START Data to use
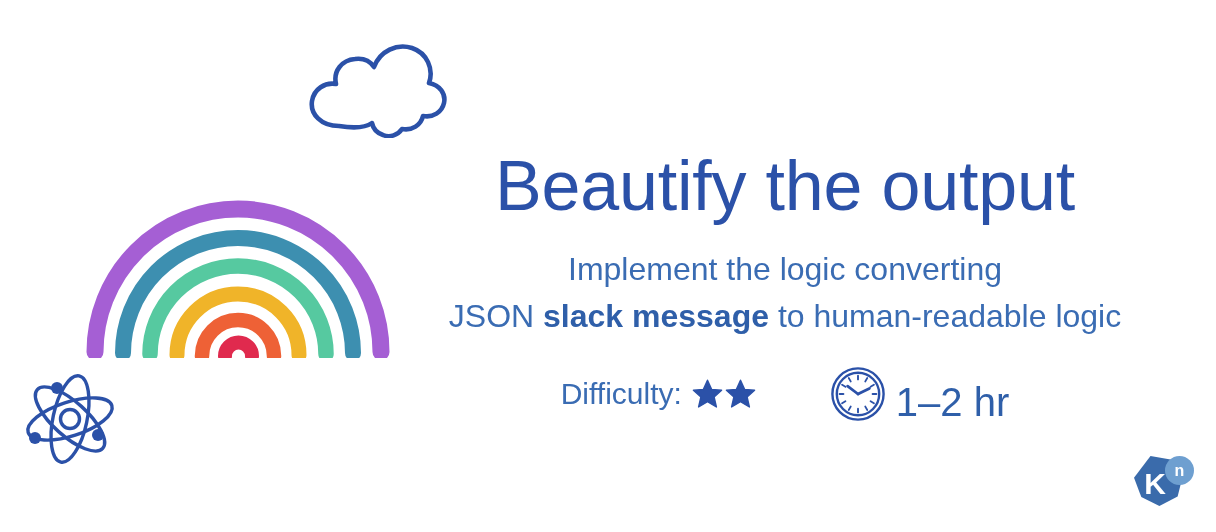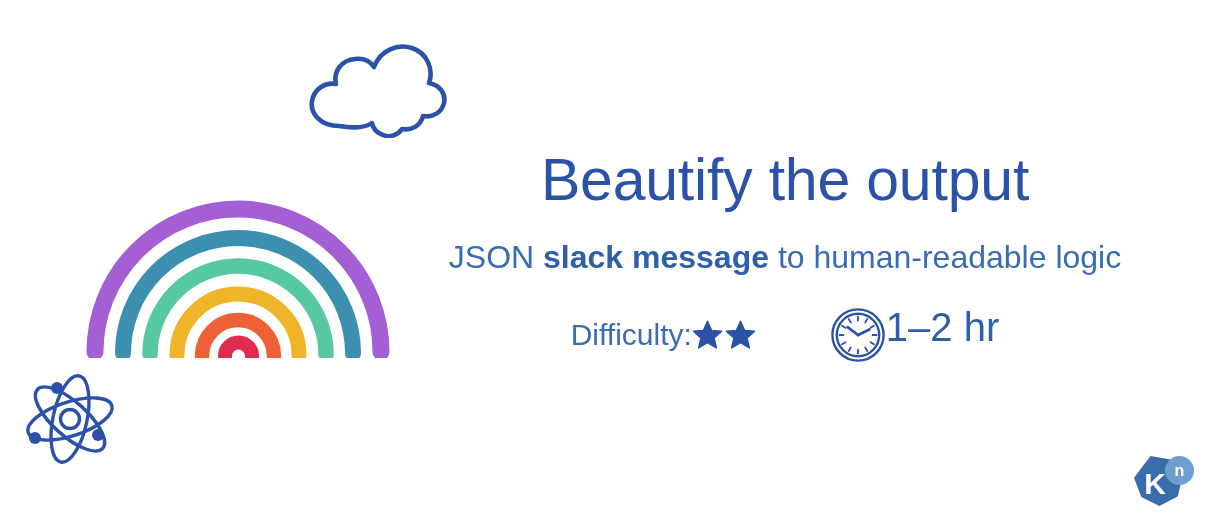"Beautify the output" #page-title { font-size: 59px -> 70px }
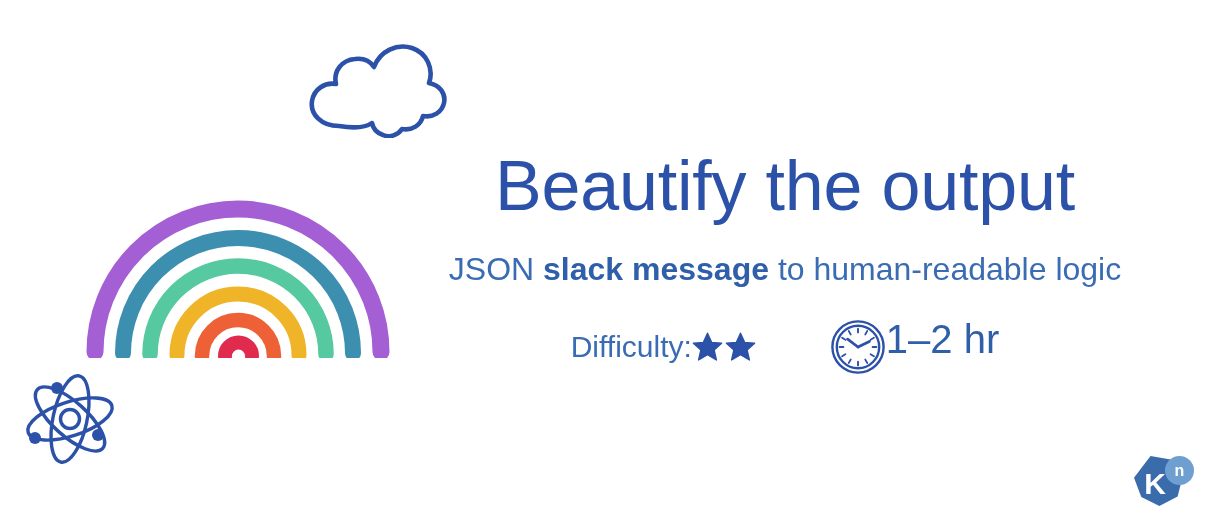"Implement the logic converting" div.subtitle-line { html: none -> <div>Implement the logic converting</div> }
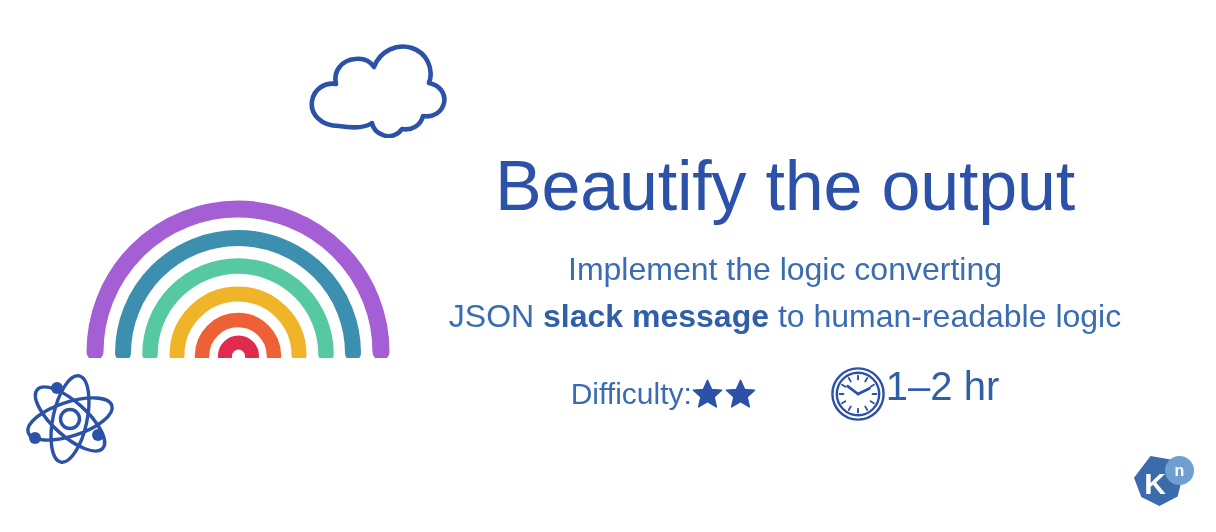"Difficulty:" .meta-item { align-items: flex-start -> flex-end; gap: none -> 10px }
END Data to use
START Data to use
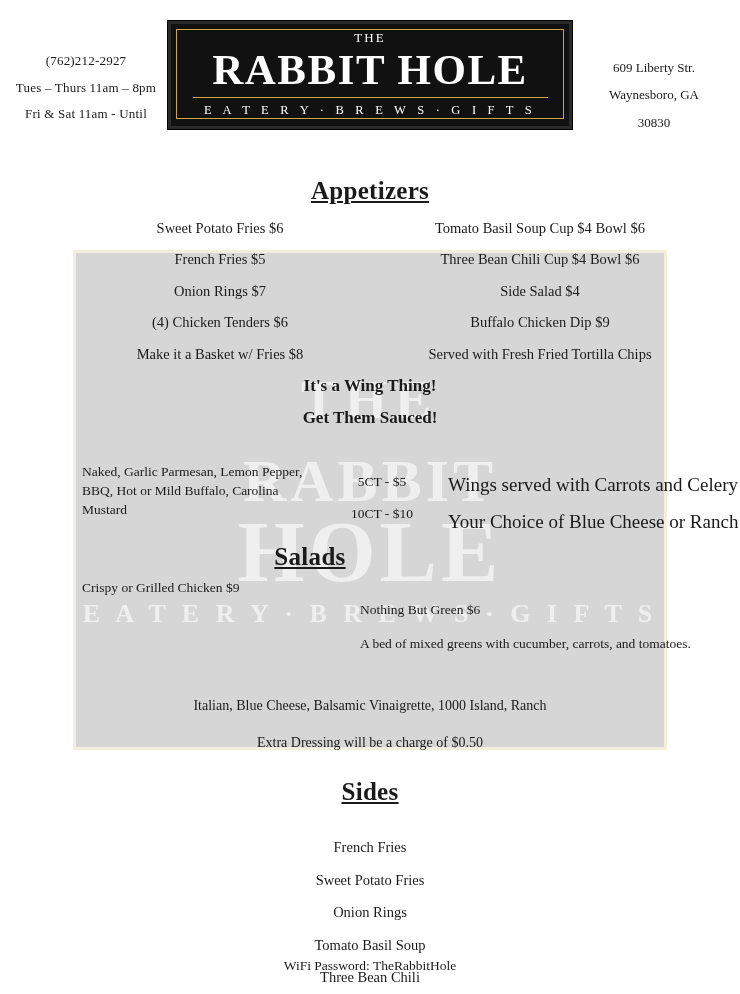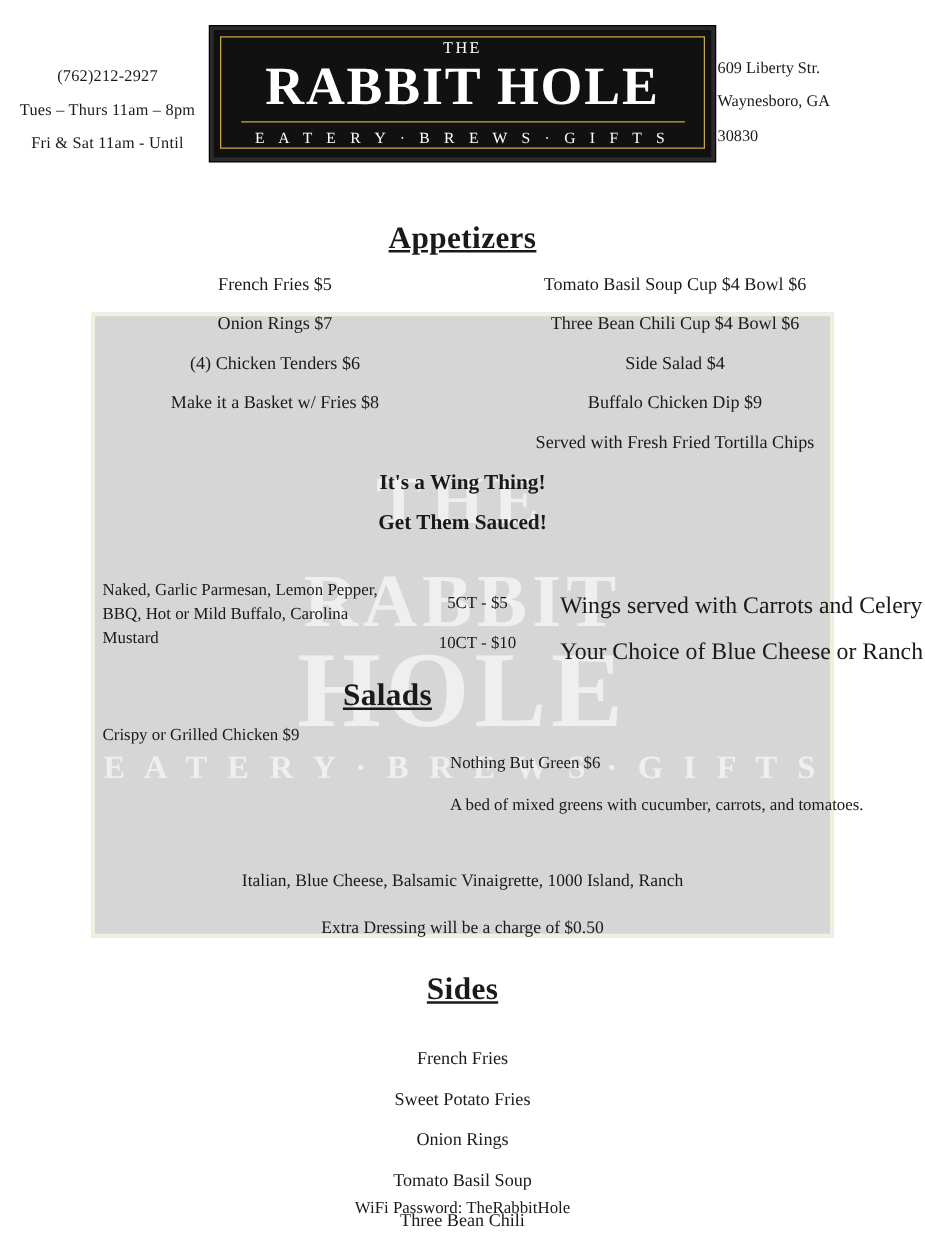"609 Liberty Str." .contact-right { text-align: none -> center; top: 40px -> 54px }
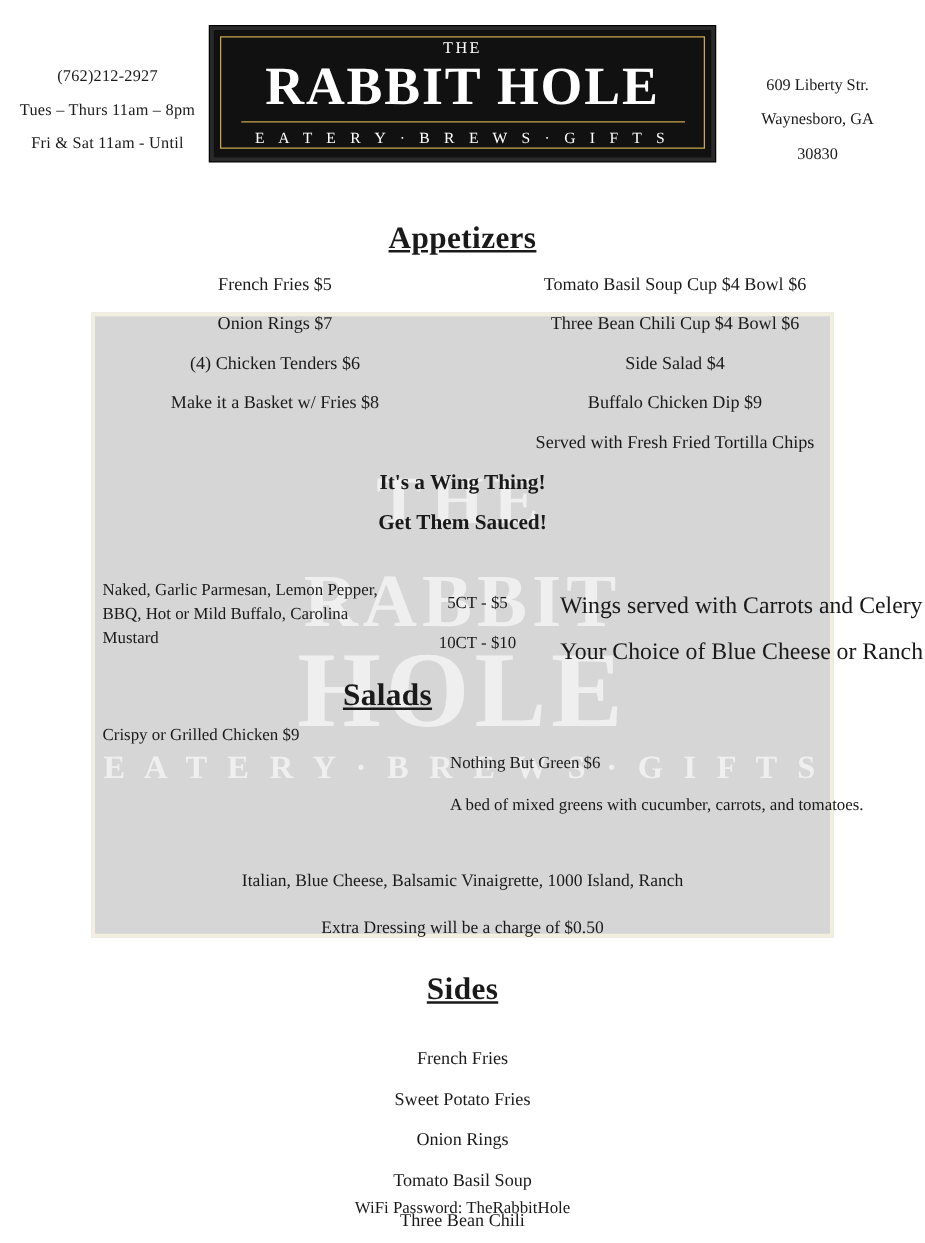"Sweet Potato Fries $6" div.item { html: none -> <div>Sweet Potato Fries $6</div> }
END Data to use
**The problem**. Transcribe, word for word, the stretch of lines in the data above from the one with "none -> <div>Implement" through the one with "align-items: flex-start ->"; omit all pictures.

**Task output**.
"Implement the logic converting" div.subtitle-line { html: none -> <div>Implement the logic converting</div> }
"Difficulty:" .meta-item { align-items: flex-start -> flex-end; gap: none -> 10px }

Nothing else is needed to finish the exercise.